Capua, 11 arresti. Gli spacciatori volevano “pisciare sui fiori” del carabiniere morto

Quando si riferivano alla loro base operativa, tra le palazzine del Complesso Primavera del quartiere Sant’Agata di Capua (Caserta), la definivano “la base di Batman”; una bat-caverna, dove ritornare dopo aver consegnato la droga e da dove continuare a gestire lo spaccio in quella che ritenevano una fortezza inespugnabile. E, quando uno giovane carabiniere della zona è morto, lasciando un bambino di 6 anni, non si sono fatti scrupoli nel commentare la notizia: erano pronti ad andare a “pisciare sui fiori” che sarebbero stati lasciati sul luogo dell’incidente. Particolari che emergono dall’indagini della Direzione Distrettuale Antimafia e dei carabinieri di Caserta, che hanno portato all’arresto di 11 persone, accusate di gestire un giro di spaccio di droga all’ingrosso e al dettaglio tra Capua e i comuni limitrofi.

Gli spacciatori: pronti “pisciare sui fiori” per il carabiniere morto

L’incidente a cui fanno riferimento gli indagati è quello in cui ha perso la vita Vincenzo Montaquila, maresciallo di 38 anni, che a Capua e nei comuni limitrofi si era fatto molto apprezzare per le sue doti umane e investigative. Specialmente queste ultime erano una spina nel fianco per gli spacciatori, più volte fermati per controlli. Il carabiniere, vice comandante della stazione di Formicola, è stato travolto da un’automobile nel settembre 2020, mentre faceva jogging; il giovane che era alla guida dell’automobile è stato all’epoca arrestato per omicidio stradale.

Gli indagati erano già intercettati quando c’è stato l’incidente. Non c’era stato nessun precedente particolare tra loro e Montaquila, si trattava soltanto di un militare che, lavorando in zona, avrebbe potuto costituire un problema per i loro traffici. Gli inquirenti li hanno ascoltati mentre commentavano la notizia, dicendosi pronti ad andare sul luogo dell’investimento per urinare in segno di disprezzo sui fiori che sarebbero stati sicuramente deposti per ricordare il giovane carabiniere morto tragicamente.

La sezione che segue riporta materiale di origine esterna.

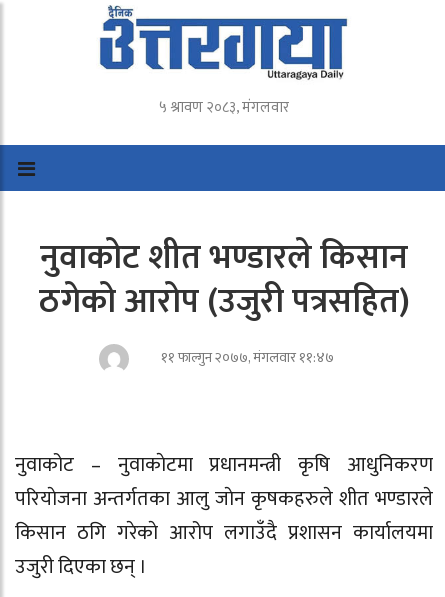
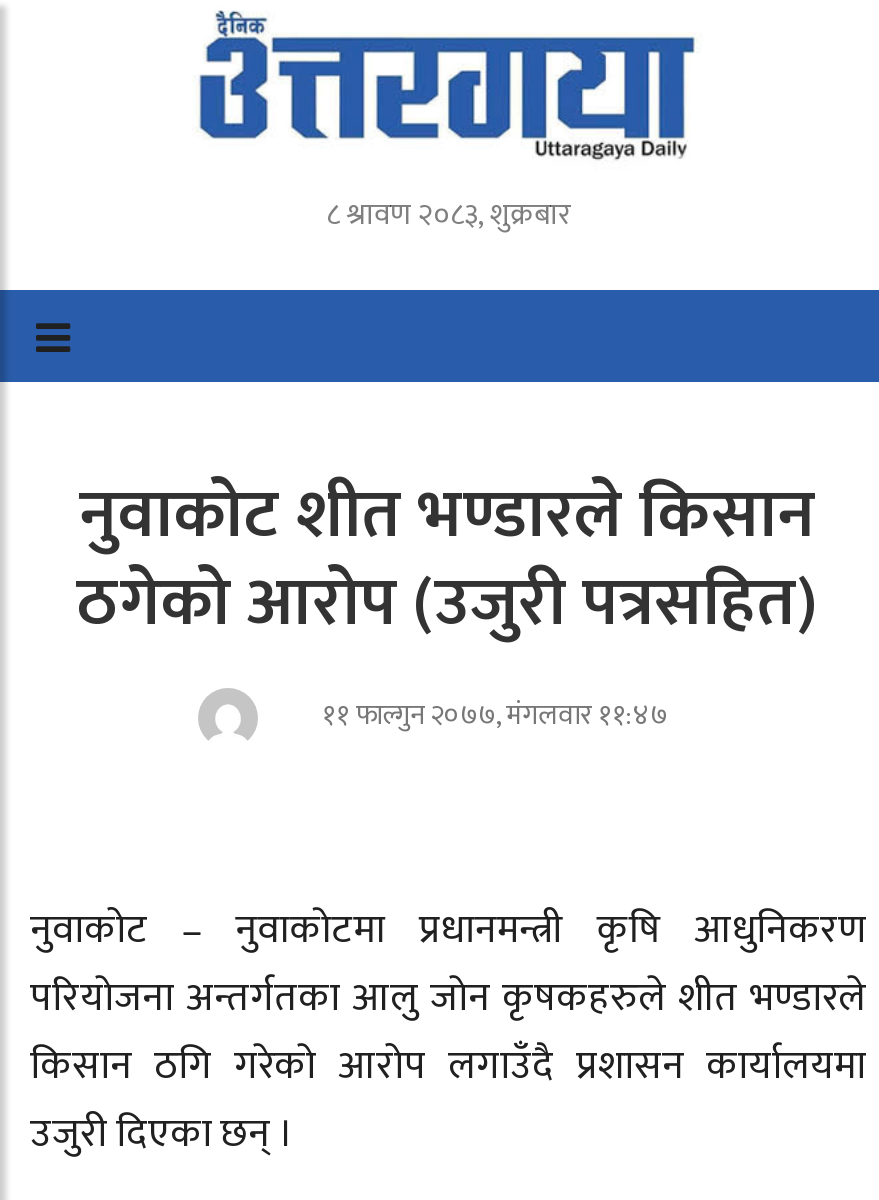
[159,95,289,120] ५ श्रावण २०८३, मंगलवार -> [326,190,570,240] ८ श्रावण २०८३, शुक्रबार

La “base di Batman” per coordinare lo spaccio di droga

Le misure cautelari, firmate dal gip del Tribunale di Napoli su richiesta della locale Direzione Distrettuale Antimafia, sono state eseguite nella notte appena trascorsa dai carabinieri del Comando Provinciale di Caserta, col supporto del nucleo Cinofili di Sarno, al termine di indagini coordinate dalla Procura della Repubblica di Napoli e condotte dal Nucleo Operativo e Radiomobile della Compagnia di Capua tra la fine del 2020 e l’inizio del 2021.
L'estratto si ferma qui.